To the extent any statements made in this news release deal with information that is not historical, these are forward-looking statements under the Private Securities Litigation Reform Act of 1995. Such statements include, but are not limited to, statements about the company's plans, objectives, expectations and intentions with respect to future operations and products, the potential of the company's technology and product candidates, and other statements that are not historical in nature, particularly those that utilize terminology such as "would," "will," "plans," "possibility," "potential," "future," "expects," "anticipates," "believes," "intends," "continue," "expects," other words of similar meaning, derivations of such words and the use of future dates. Forward-looking statements by their nature address matters that are, to different degrees, uncertain. Uncertainties and risks may cause the Diffusion’s actual results to be materially different than those expressed in or implied by such forward-looking statements.

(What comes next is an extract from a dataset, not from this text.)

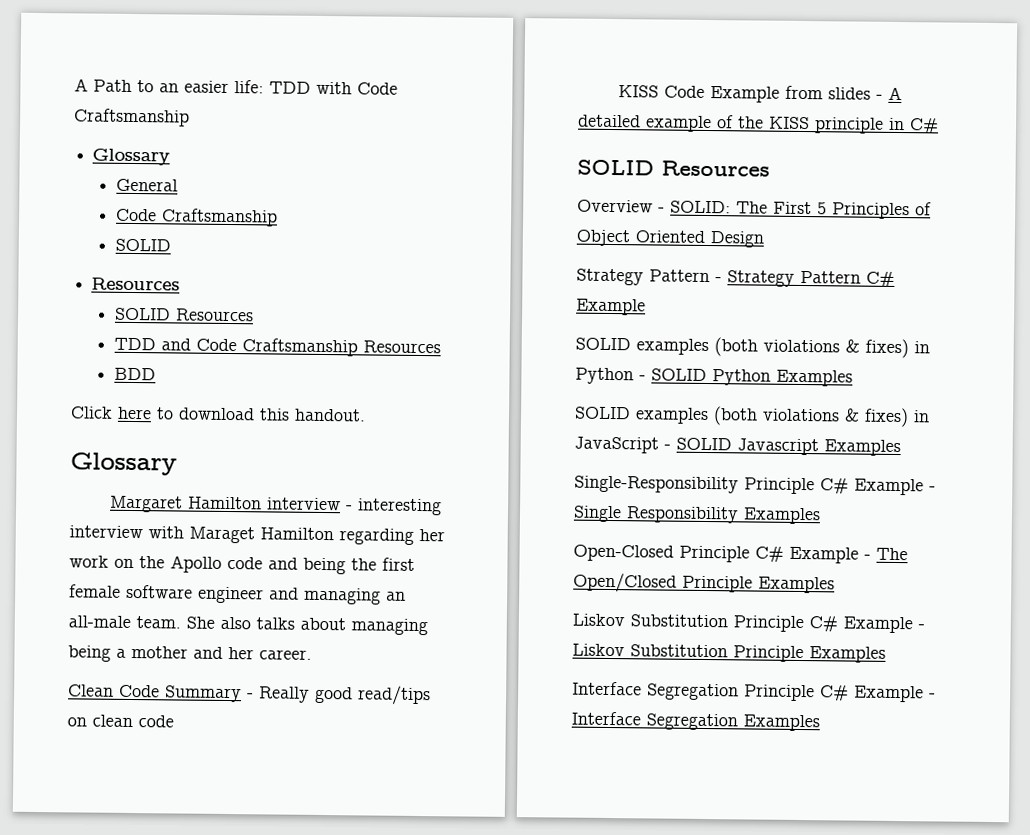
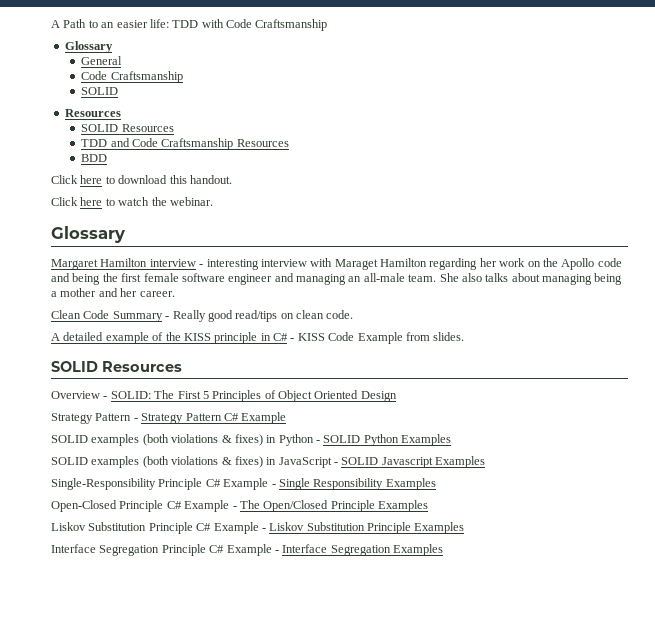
(366, 415) none -> [51,197,213,206] // Click here to watch the webinar.
[138,715,174,728] [618,85,884,103] code // KISS Code Example from slides - -> [326,310,354,319] code. //
(939, 126) none -> [290,332,465,344] - KISS Code Example from slides.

Particular uncertainties and risks include: as of yet the FDA not having approved a trial evaluating TSC for the treatment of ARDS, or if approved, such a trial possibly entailing significant additional time, effort and expense; Diffusion’s ability to maintain its Nasdaq listing, market conditions, the difficulty of developing pharmaceutical products, obtaining regulatory and other approvals and achieving market acceptance; general business and economic conditions; the sufficiency of the company’s cash, the company's need for and ability to obtain additional financing or partnering arrangements; and the various risk factors (many of which are beyond Diffusion’s control) as described under the heading “Risk Factors” in Diffusion’s filings with the United States Securities and Exchange Commission. All forward-looking statements in this news release speak only as of the date of this news release and are based on management's current beliefs and expectations. Diffusion undertakes no obligation to update or revise any forward-looking statement, whether as a result of new information, future events or otherwise.